Есаул имел некоторый опыт общения с аристократами несколько меньшего калибра, и уж княжну он смог бы распознать. Она говорила с ним так, словно он был ее дворовым псом, — истинно по-барски.

— Прошу меня простить, ваше сиятельство, за нашу стрельбу, но ведь мы не могли знать, что господа… гм!.. невоенные станут ездить по такой пустыне в военное время! Французских лазутчиков третьего дня здесь поймали! И я боюсь, что без высочайшего на то разрешения мне не велено будет вас пускать до Орши! Здесь неподалеку, всего верстах в пяти, наш начальник, генерал Платов. Вы бы к нему обратились, а я бы придал вам людей на охрану!

— Хорошо, — сказала Александра. — Но при встрече я объявлю генералу все, что я о вас и о нем думаю!

— И все же не осмелюсь допустить вас ехать, — упрямо повторил он. — У меня приказ, я должен ему следовать.

Есаул отдал ей честь и вскочил на коня. Он крикнул что-то своим казакам, двое из них взяли запряженных в сани лошадей под уздцы и повернули их направо, прочь от Орши. Януш сидел на козлах молча, и никто ни о чем его не спросил. Выглянув в окошко, Валентина увидела удаляющихся казаков и сказала майору:

— Вы можете подняться, но осторожно. Там впереди едут два казака!
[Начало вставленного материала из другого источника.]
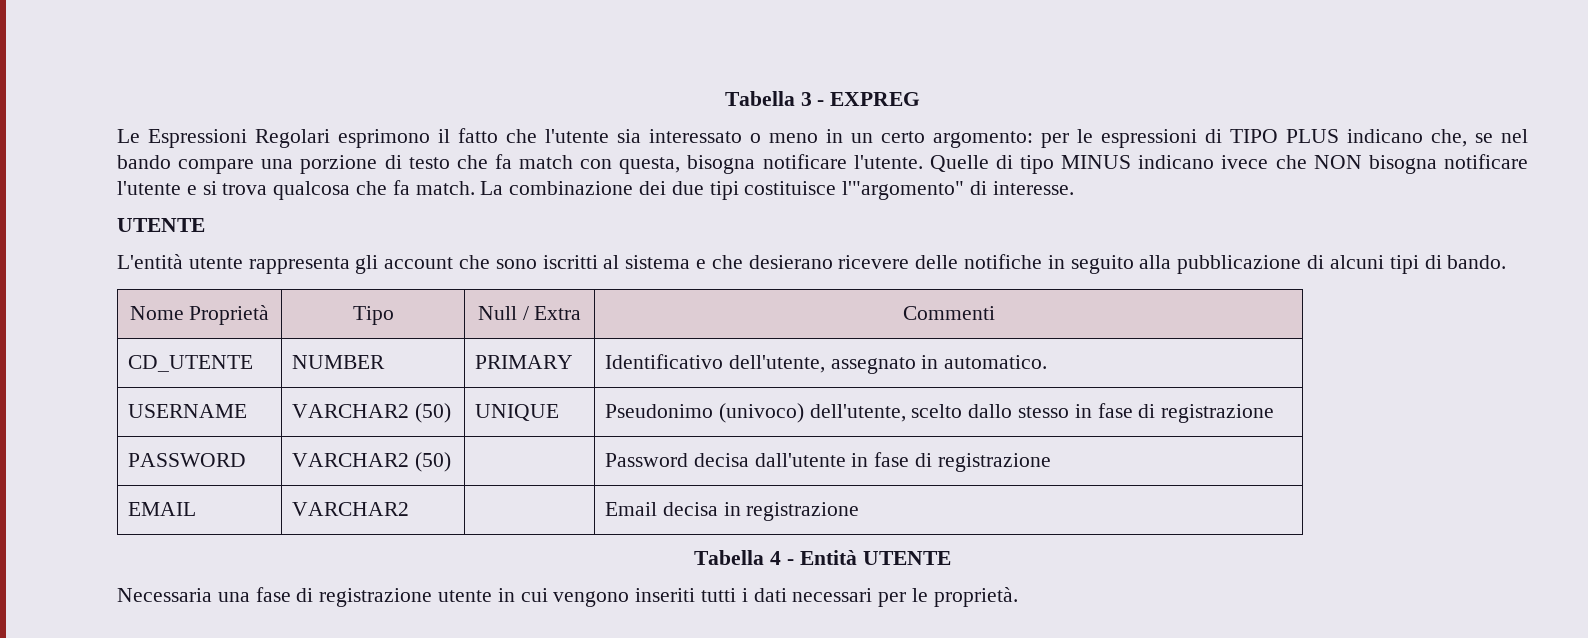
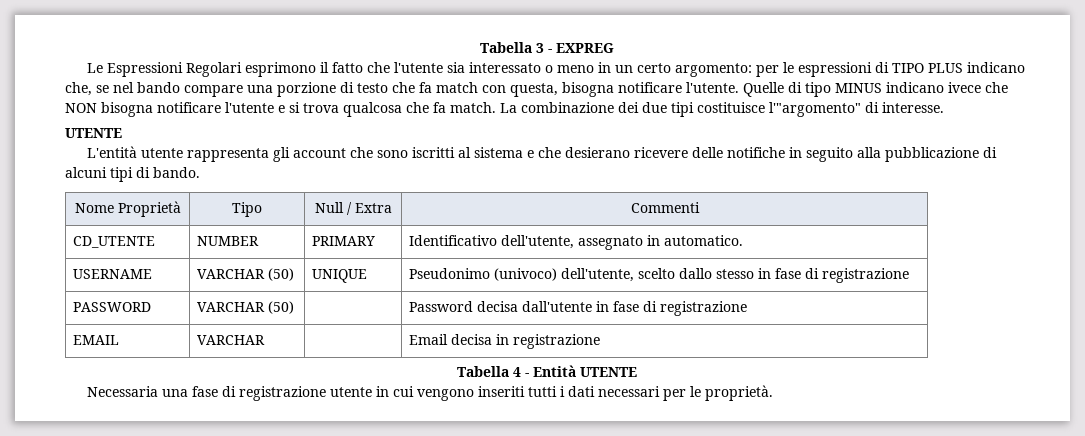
- USERNAME | VARCHAR2 (50) | UNIQUE | Pseudonimo (univoco) dell'utente, scelto dallo stesso in fase di registrazione
+ USERNAME | VARCHAR (50) | UNIQUE | Pseudonimo (univoco) dell'utente, scelto dallo stesso in fase di registrazione
- PASSWORD | VARCHAR2 (50) | | Password decisa dall'utente in fase di registrazione
+ PASSWORD | VARCHAR (50) | | Password decisa dall'utente in fase di registrazione
- EMAIL | VARCHAR2 | | Email decisa in registrazione
+ EMAIL | VARCHAR | | Email decisa in registrazione

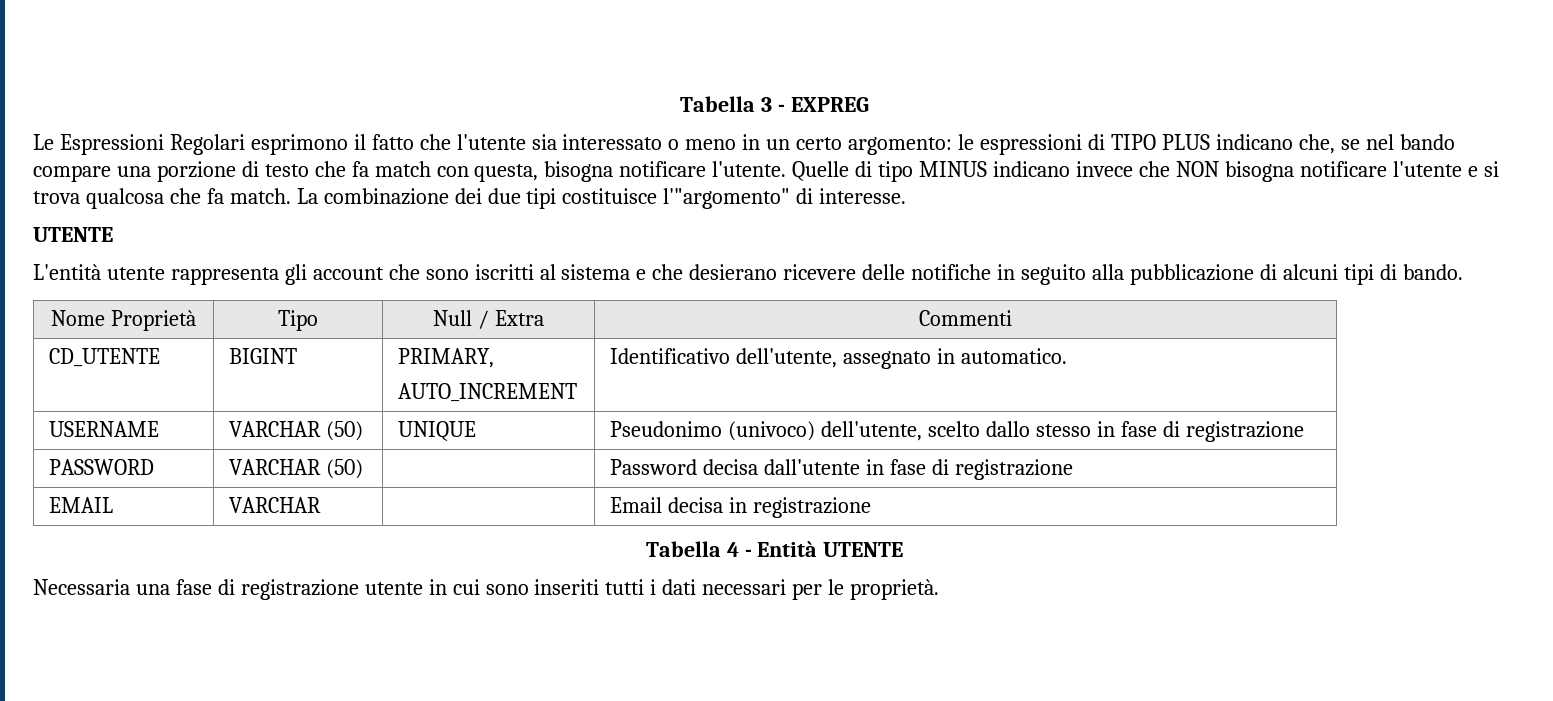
- Le Espressioni Regolari esprimono il fatto che l'utente sia interessato o meno in un certo argomento: per le espressioni di TIPO PLUS indicano che, se nel bando compare una porzione di testo che fa match con questa, bisogna notificare l'utente.
+ Le Espressioni Regolari esprimono il fatto che l'utente sia interessato o meno in un certo argomento: le espressioni di TIPO PLUS indicano che, se nel bando compare una porzione di testo che fa match con questa, bisogna notificare l'utente.
- Quelle di tipo MINUS indicano ivece che NON bisogna notificare l'utente e si trova qualcosa che fa match.
+ Quelle di tipo MINUS indicano invece che NON bisogna notificare l'utente e si trova qualcosa che fa match.
- CD_UTENTE | NUMBER | PRIMARY | Identificativo dell'utente, assegnato in automatico.
+ CD_UTENTE | BIGINT | PRIMARY,
+ AUTO_INCREMENT | Identificativo dell'utente, assegnato in automatico.
- Necessaria una fase di registrazione utente in cui vengono inseriti tutti i dati necessari per le proprietà.
+ Necessaria una fase di registrazione utente in cui sono inseriti tutti i dati necessari per le proprietà.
— Что там произошло? — недовольно спросил де Ламбаль. — Я не понял ни слова!

Александра быстро шепотом объяснила ему положение, после чего он опять недовольно проговорил:

— Вы все сделали верно, но ведь мы не можем въехать к самому генералу Платову!

— Что же делать? — спросила Валентина. — Мы не можем драться с двумя вооруженными людьми, Они зарубят Януша, если он только шелохнется!